Each entry below should be restated word for word, without any picture it contains.
──────── Data under study ────────
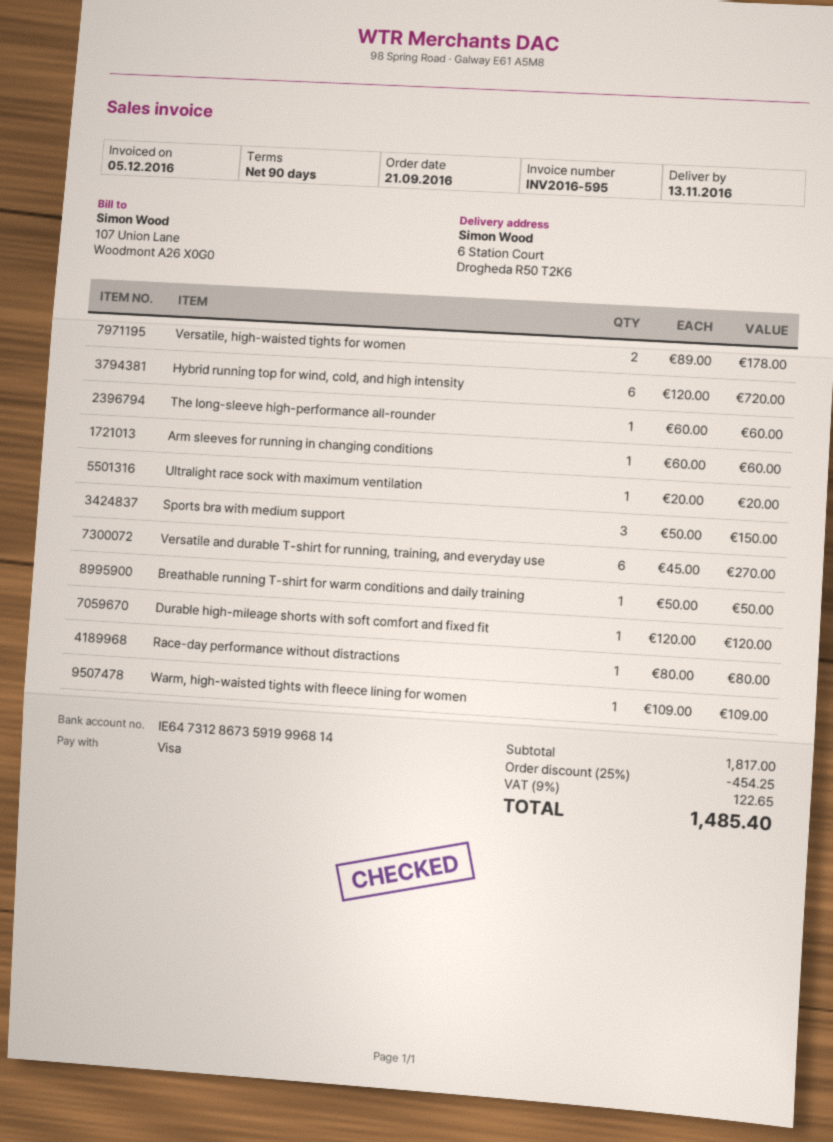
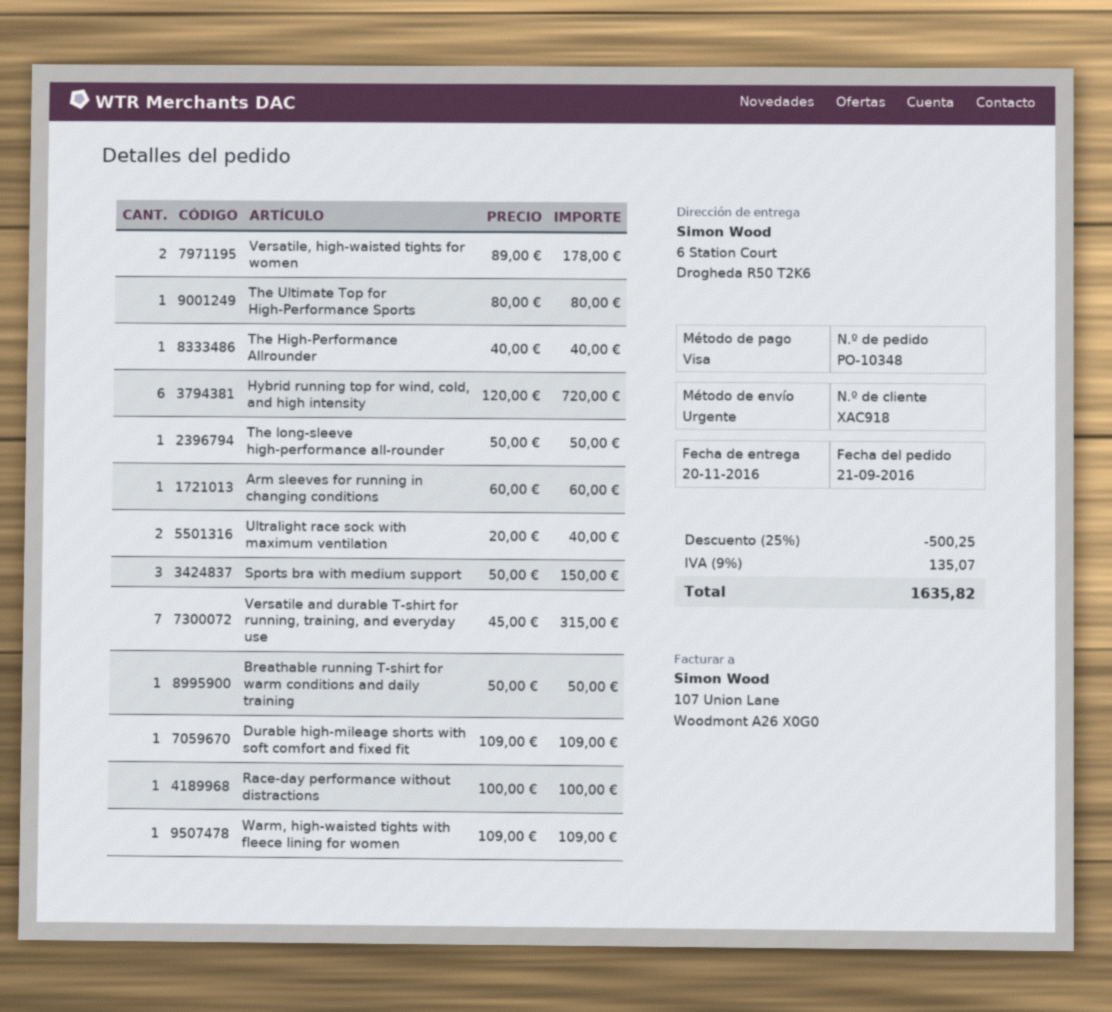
delivery date: 2016-11-13 -> 2016-11-20
The long-sleeve high-performance all-rounder: 1 x 60.00 = 60.00 -> 1 x 50.00 = 50.00
Ultralight race sock with maximum ventilation: 1 x 20.00 = 20.00 -> 2 x 20.00 = 40.00
Versatile and durable T-shirt for running, training, and everyday use: 6 x 45.00 = 270.00 -> 7 x 45.00 = 315.00
Durable high-mileage shorts with soft comfort and fixed fit: 1 x 120.00 = 120.00 -> 1 x 109.00 = 109.00
Race-day performance without distractions: 1 x 80.00 = 80.00 -> 1 x 100.00 = 100.00
The Ultimate Top for High-Performance Sports: none -> 1 x 80.00 = 80.00
The High-Performance Allrounder: none -> 1 x 40.00 = 40.00
discount: 25% = 454.25 -> 25% = 500.25
tax: 9% = 122.65 -> 9% = 135.07
total: 1485.40 -> 1635.82

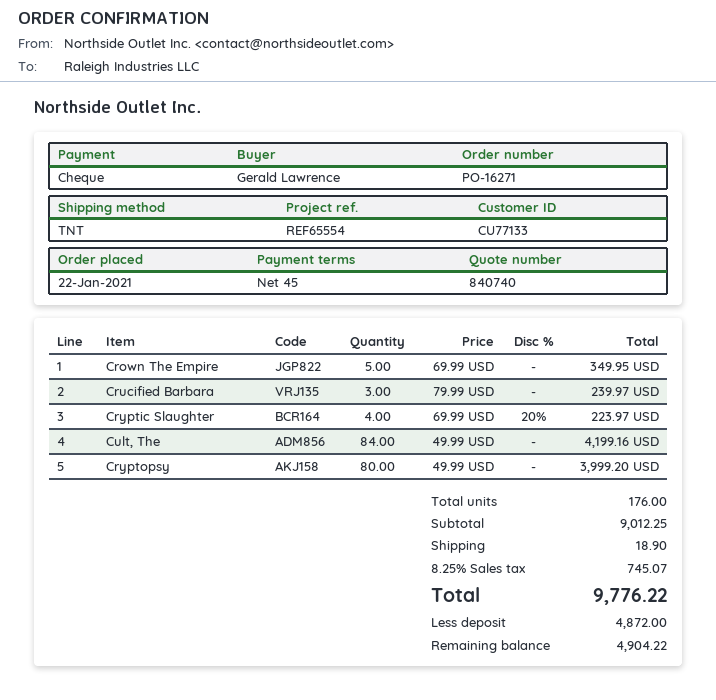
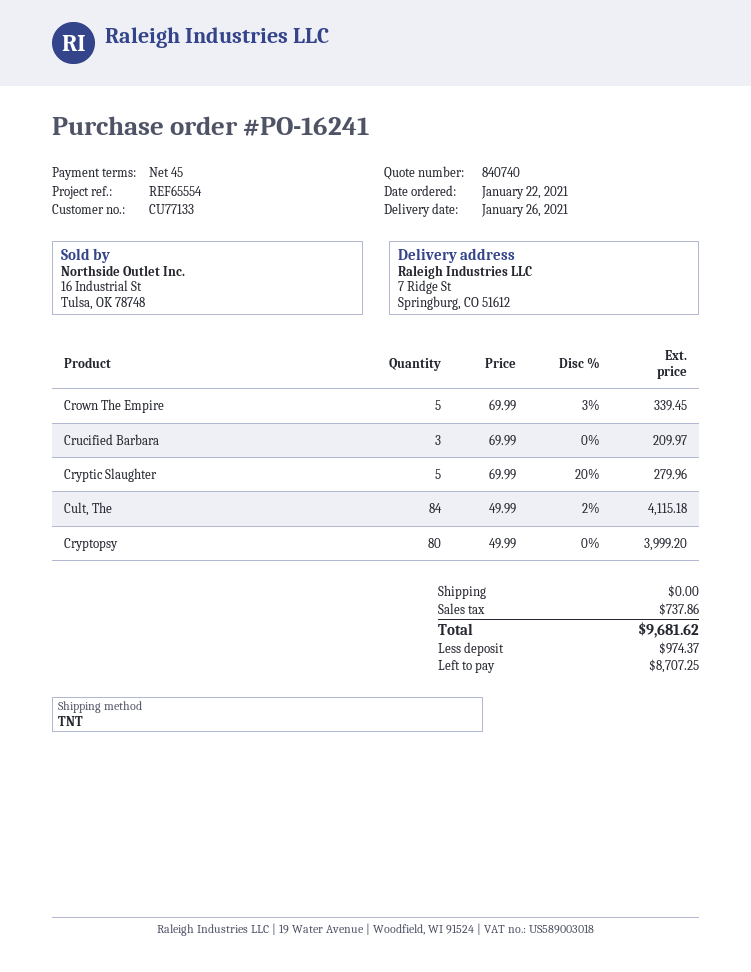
order number: PO-16271 -> PO-16241
Crown The Empire: 5 x 69.99 = 349.95 -> 5 x 69.99 - 3% = 339.45
Crucified Barbara: 3 x 79.99 = 239.97 -> 3 x 69.99 = 209.97
Cryptic Slaughter: 4 x 69.99 - 20% = 223.97 -> 5 x 69.99 - 20% = 279.96
Cult, The: 84 x 49.99 = 4199.16 -> 84 x 49.99 - 2% = 4115.18
shipping: 18.90 -> 0.00
tax: 745.07 -> 737.86
total: 9776.22 -> 9681.62
deposit: 4872.00 -> 974.37
balance: 4904.22 -> 8707.25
────────
◆ **Exercise output**:
delivery date: 2016-11-13 -> 2016-11-20
The long-sleeve high-performance all-rounder: 1 x 60.00 = 60.00 -> 1 x 50.00 = 50.00
Ultralight race sock with maximum ventilation: 1 x 20.00 = 20.00 -> 2 x 20.00 = 40.00
Versatile and durable T-shirt for running, training, and everyday use: 6 x 45.00 = 270.00 -> 7 x 45.00 = 315.00
Durable high-mileage shorts with soft comfort and fixed fit: 1 x 120.00 = 120.00 -> 1 x 109.00 = 109.00
Race-day performance without distractions: 1 x 80.00 = 80.00 -> 1 x 100.00 = 100.00
The Ultimate Top for High-Performance Sports: none -> 1 x 80.00 = 80.00
The High-Performance Allrounder: none -> 1 x 40.00 = 40.00
discount: 25% = 454.25 -> 25% = 500.25
tax: 9% = 122.65 -> 9% = 135.07
total: 1485.40 -> 1635.82

order number: PO-16271 -> PO-16241
Crown The Empire: 5 x 69.99 = 349.95 -> 5 x 69.99 - 3% = 339.45
Crucified Barbara: 3 x 79.99 = 239.97 -> 3 x 69.99 = 209.97
Cryptic Slaughter: 4 x 69.99 - 20% = 223.97 -> 5 x 69.99 - 20% = 279.96
Cult, The: 84 x 49.99 = 4199.16 -> 84 x 49.99 - 2% = 4115.18
shipping: 18.90 -> 0.00
tax: 745.07 -> 737.86
total: 9776.22 -> 9681.62
deposit: 4872.00 -> 974.37
balance: 4904.22 -> 8707.25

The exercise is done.